Records for this task
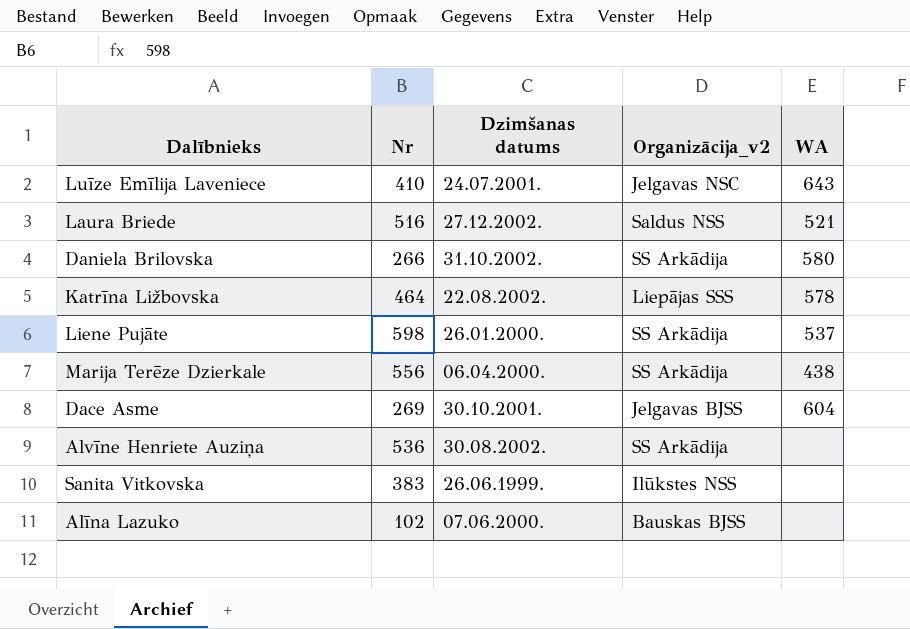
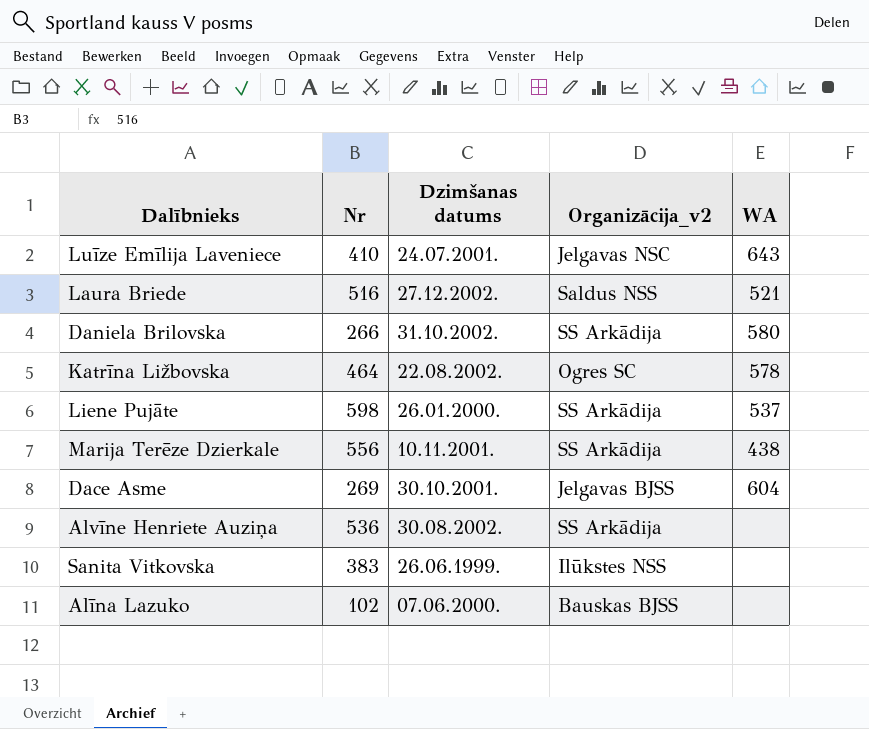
Katrīna Ližbovska | Organizācija_v2: Liepājas SSS -> Ogres SC
Marija Terēze Dzierkale | Dzimšanas datums: 06.04.2000. -> 10.11.2001.

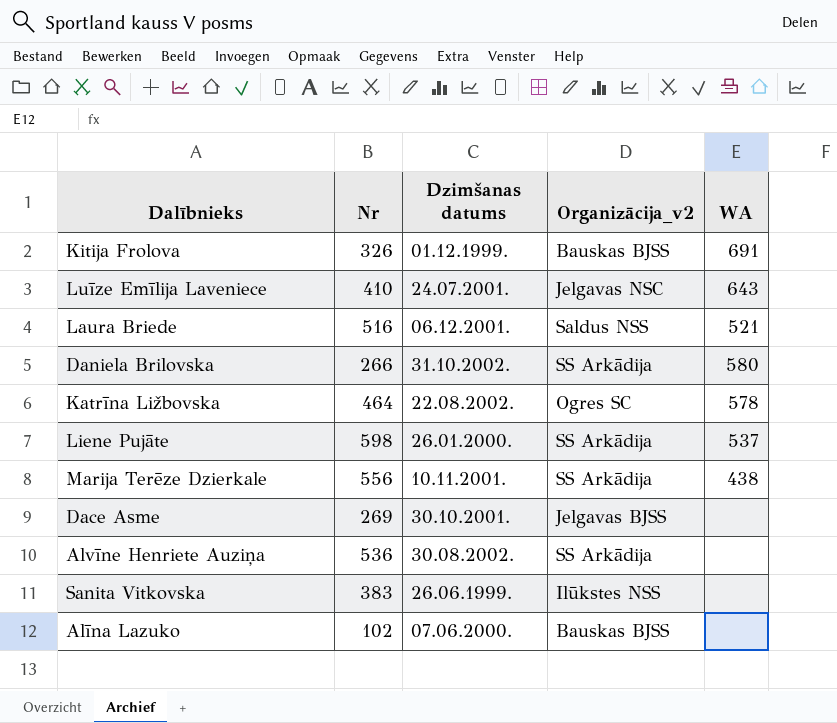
row Kitija Frolova: none -> 326 | 01.12.1999. | Bauskas BJSS | 691
Laura Briede | Dzimšanas datums: 27.12.2002. -> 06.12.2001.
Dace Asme | WA: 604 -> none

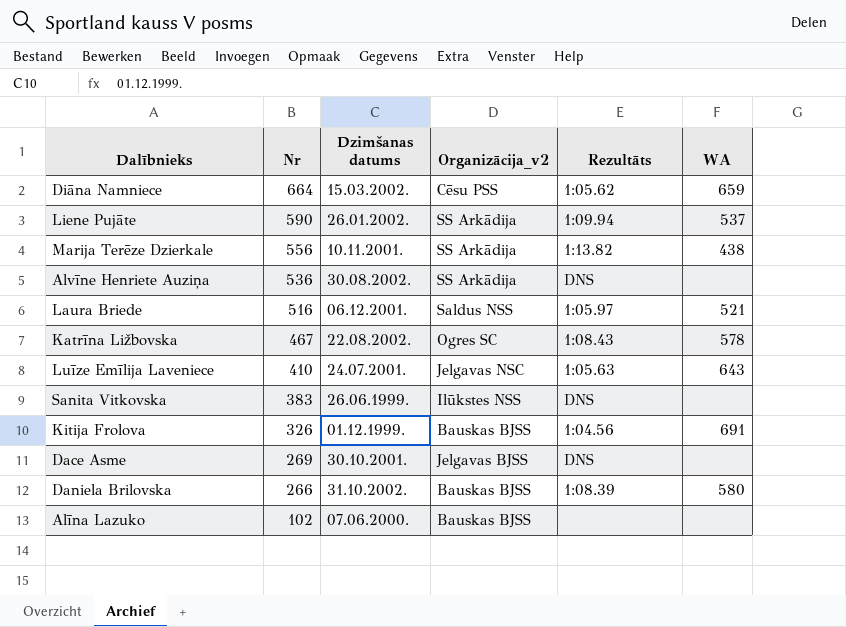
row order: none -> Nr descending
column Rezultāts | position: none -> 5
row Diāna Namniece: none -> 664 | 15.03.2002. | Cēsu PSS | 1:05.62 | 659
Liene Pujāte | Nr: 598 -> 590
Liene Pujāte | Dzimšanas datums: 26.01.2000. -> 26.01.2002.
Katrīna Ližbovska | Nr: 464 -> 467
Daniela Brilovska | Organizācija_v2: SS Arkādija -> Bauskas BJSS

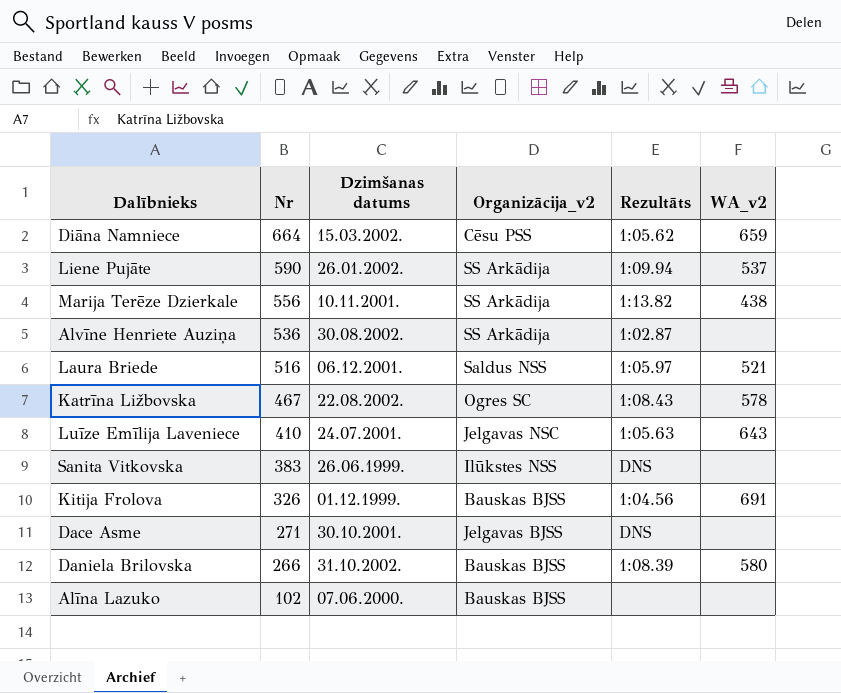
column name: WA -> WA_v2
Alvīne Henriete Auziņa | Rezultāts: DNS -> 1:02.87
Dace Asme | Nr: 269 -> 271

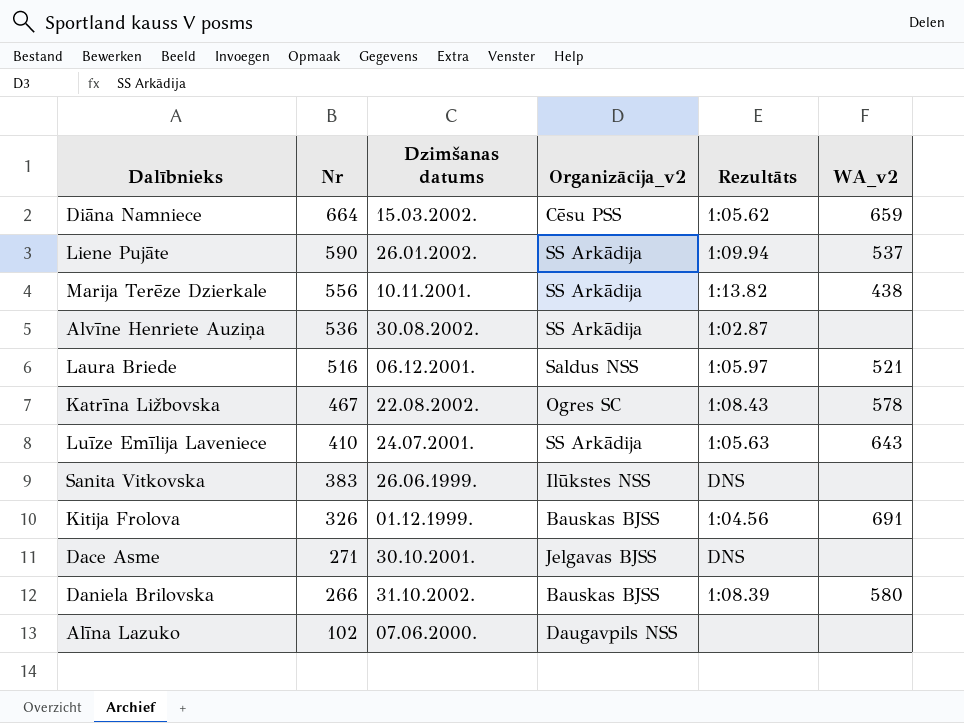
Luīze Emīlija Laveniece | Organizācija_v2: Jelgavas NSC -> SS Arkādija
Alīna Lazuko | Organizācija_v2: Bauskas BJSS -> Daugavpils NSS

Task directions
Retype only the lines above from the one with "Katrīna Ližbovska | Nr: 464 -> 467" through the last, both ends included, keeping every picture out of the copy.

Result of the task
Katrīna Ližbovska | Nr: 464 -> 467
Daniela Brilovska | Organizācija_v2: SS Arkādija -> Bauskas BJSS

column name: WA -> WA_v2
Alvīne Henriete Auziņa | Rezultāts: DNS -> 1:02.87
Dace Asme | Nr: 269 -> 271

Luīze Emīlija Laveniece | Organizācija_v2: Jelgavas NSC -> SS Arkādija
Alīna Lazuko | Organizācija_v2: Bauskas BJSS -> Daugavpils NSS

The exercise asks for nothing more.